Hot spring in Yellowstone National Park

Orange Mound Spring is one of the several hot springs in Yellowstone National Park. The name comes from its dark orange appearance caused by orange cyanobacteria living on the travertine, the rock that it is made of. The Orange Mound Spring is part of the Mammoth Hot Springs area of the park. The Orange Mound Spring is arguably most notable for its prominence above the ground, compared to the rest of the Mammoth Hot Springs, which are mostly flat and leveled terraces. It was named by early Yellowstone assistant superintendent and guide, G.L. Henderson.

== Flow, age and color ==

The Orange Mound Spring is thermally cooler (~170˚F) than most springs in Yellowstone and at the Mammoth Hot Springs themselves, allowing the orange-tinted cyanobacteria to thrive and color the spring a darker shade of orange than the rest of the Mammoth Terraces.
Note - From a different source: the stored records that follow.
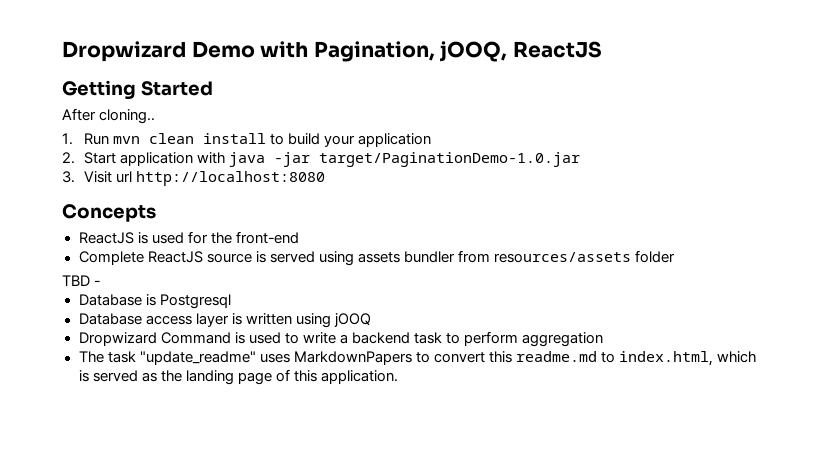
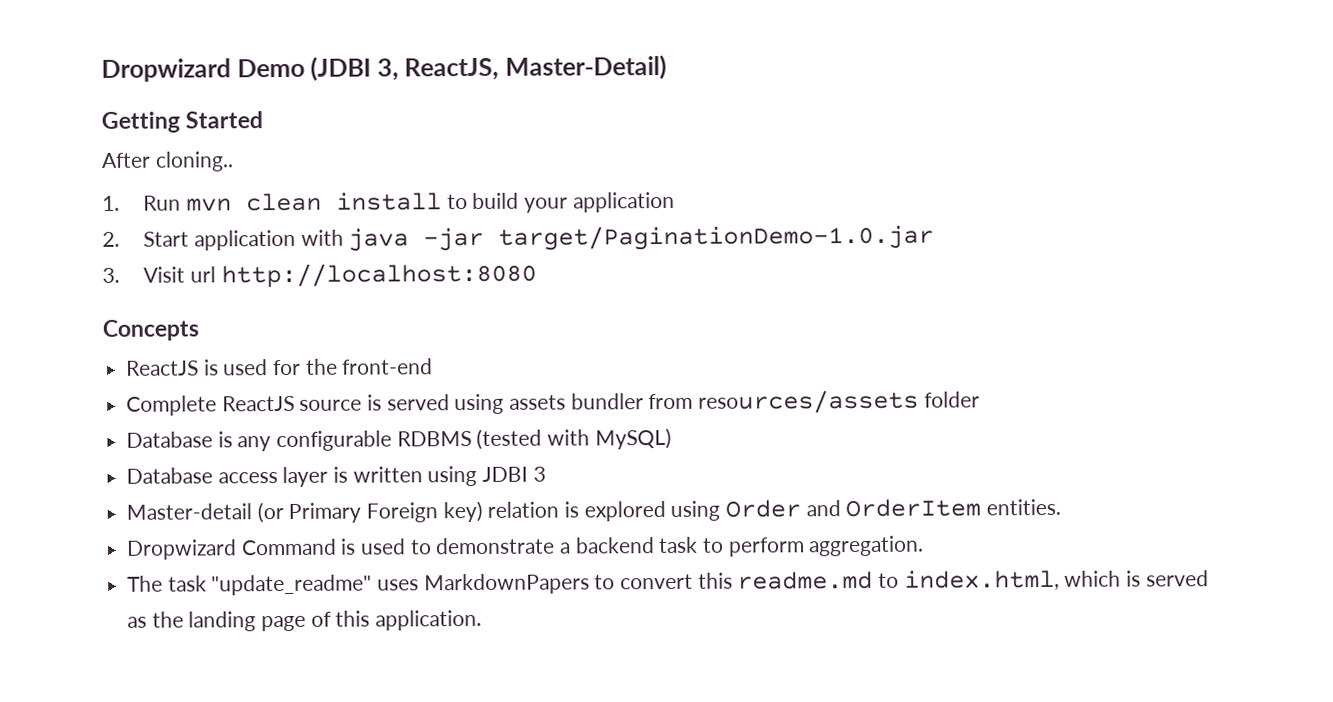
- Dropwizard Demo with Pagination, jOOQ, ReactJS
+ Dropwizard Demo (JDBI 3, ReactJS, Master-Detail)
- TBD -
- Database is Postgresql
+ Database is any configurable RDBMS (tested with MySQL)
- Database access layer is written using jOOQ
+ Database access layer is written using JDBI 3
+ Master-detail (or Primary Foreign key) relation is explored using Order and OrderItem entities.
- Dropwizard Command is used to write a backend task to perform aggregation
+ Dropwizard Command is used to demonstrate a backend task to perform aggregation.

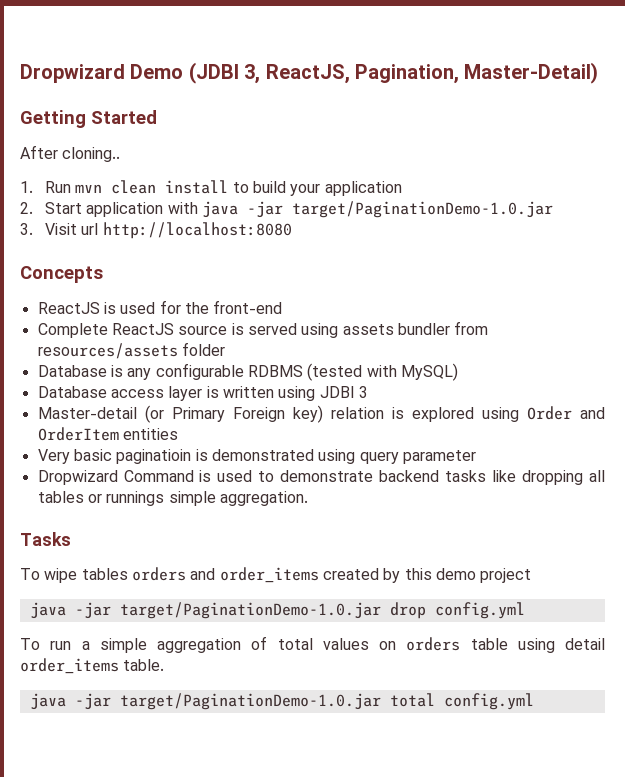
- Dropwizard Demo (JDBI 3, ReactJS, Master-Detail)
+ Dropwizard Demo (JDBI 3, ReactJS, Pagination, Master-Detail)
- Master-detail (or Primary Foreign key) relation is explored using Order and OrderItem entities.
+ Master-detail (or Primary Foreign key) relation is explored using Order and OrderItem entities
+ Very basic paginatioin is demonstrated using query parameter
- Dropwizard Command is used to demonstrate a backend task to perform aggregation.
- The task "update_readme" uses MarkdownPapers to convert this readme.md to index.html, which is served as the landing page of this application.
+ Dropwizard Command is used to demonstrate backend tasks like dropping all tables or runnings simple aggregation.
+ Tasks
+ To wipe tables orders and order_items created by this demo project
+ java -jar target/PaginationDemo-1.0.jar drop config.yml
+ To run a simple aggregation of total values on orders table using detail order_items table.
+ java -jar target/PaginationDemo-1.0.jar total config.yml

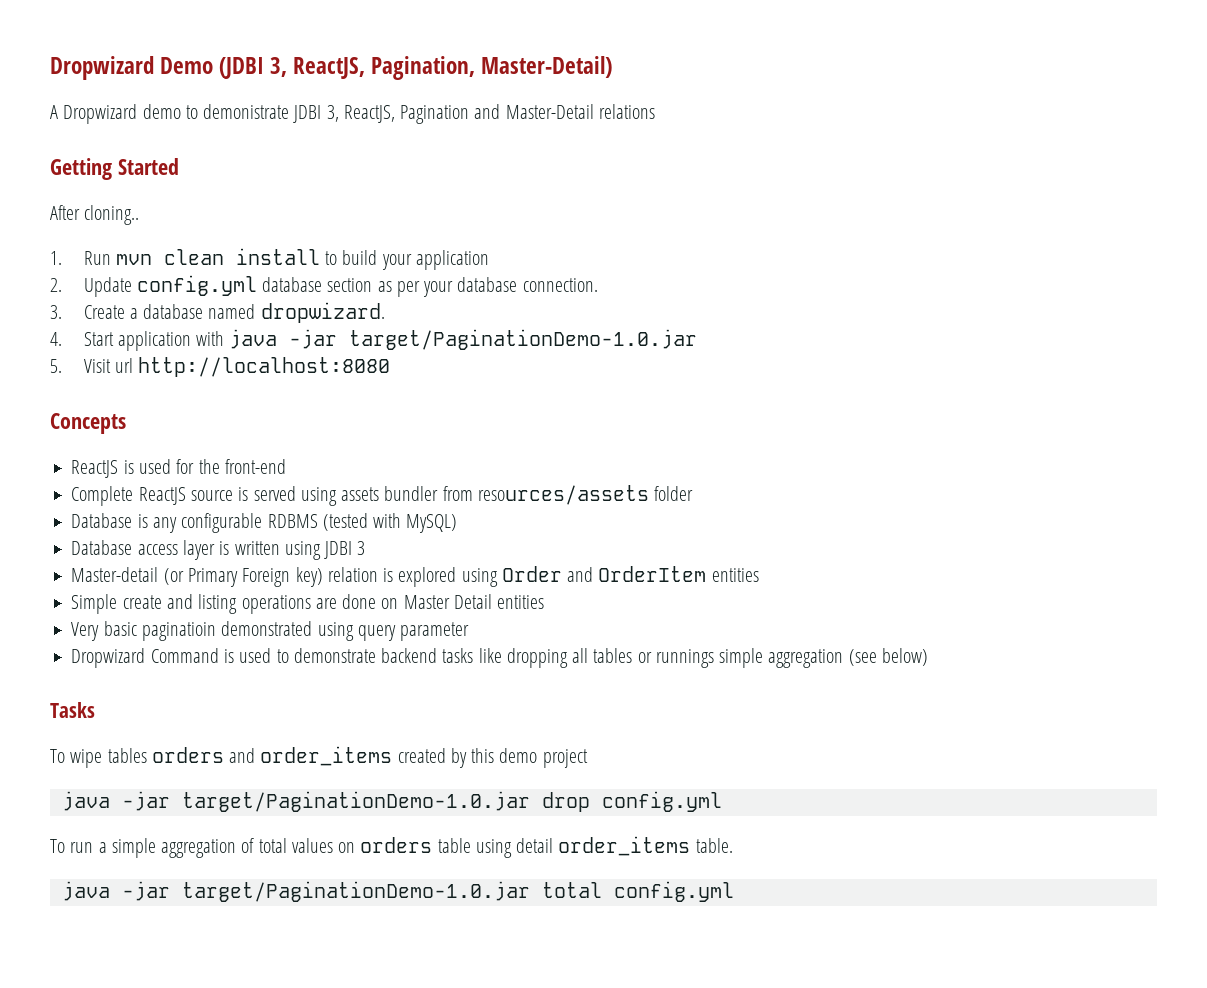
+ A Dropwizard demo to demonistrate JDBI 3, ReactJS, Pagination and Master-Detail relations
- 2. Start application with java -jar target/PaginationDemo-1.0.jar
+ 2. Update config.yml database section as per your database connection.
+ 3. Create a database named dropwizard.
+ 4. Start application with java -jar target/PaginationDemo-1.0.jar
- 3. Visit url http://localhost:8080
+ 5. Visit url http://localhost:8080
+ Simple create and listing operations are done on Master Detail entities
- Very basic paginatioin is demonstrated using query parameter
+ Very basic paginatioin demonstrated using query parameter
- Dropwizard Command is used to demonstrate backend tasks like dropping all tables or runnings simple aggregation.
+ Dropwizard Command is used to demonstrate backend tasks like dropping all tables or runnings simple aggregation (see below)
Depending on the nutrients that the bacteria receive, the color may change throughout the year.

The Spring is said to be very old due to the shape and size of the mound as well as how little water flows out of the spring itself. It has created other nearby cone-shaped springs from itself due to the travertine deposits wearing away.

Often in the Mammoth Hot Springs, flow will turn on and off, so on some days it may have no flow at all, and others it may have a lot.